Une grande fierté bien sûr ! Il faut dire que je ne m’y attendais pas du tout. J’étais le plus jeune et je connaissais le niveau des autres candidats ; certains étaient champions d’Europe, d’autres avaient participé à la finale du concours MOF… Mais c’est arrivé.

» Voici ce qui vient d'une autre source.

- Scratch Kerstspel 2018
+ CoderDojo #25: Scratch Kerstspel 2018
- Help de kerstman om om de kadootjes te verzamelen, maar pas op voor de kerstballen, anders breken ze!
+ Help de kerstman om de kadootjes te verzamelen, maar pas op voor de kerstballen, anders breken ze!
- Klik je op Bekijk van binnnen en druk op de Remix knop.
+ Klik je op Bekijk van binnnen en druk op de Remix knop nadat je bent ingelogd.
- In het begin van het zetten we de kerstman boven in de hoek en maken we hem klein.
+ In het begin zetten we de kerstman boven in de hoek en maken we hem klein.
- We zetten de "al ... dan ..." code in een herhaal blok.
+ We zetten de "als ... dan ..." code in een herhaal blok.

Ma patronne m’avait dit « Il faut que tu sois en finale. Nous on montera à Paris pour te voir » et c’est ce qu’ils ont fait. Ma conjointe était venue, mes parents aussi… Ils étaient tous derrière moi pour me soutenir, ça m’a beaucoup motivé. J’étais ému de recevoir le Trophée devant eux. Il y a une phrase que l’on m’a dite quand j’étais à l’école de boulangerie et qui m’a beaucoup marquée. Elle me suit encore aujourd’hui. Cette petite phrase qui me trottait dans la tête pendant la durée du concours, c’est : « Les meilleurs auront les meilleurs places ». Dans la vie, y penser m’aide beaucoup à m’accrocher et à progresser. J’aimerais vraiment transmettre, à mon tour, cette passion et cette envie aux jeunes qui travaillent avec moi.


*Le concours national s’est déroulé pendant plusieurs jours sous un chapiteau sur le Parvis de Notre Dame de Paris.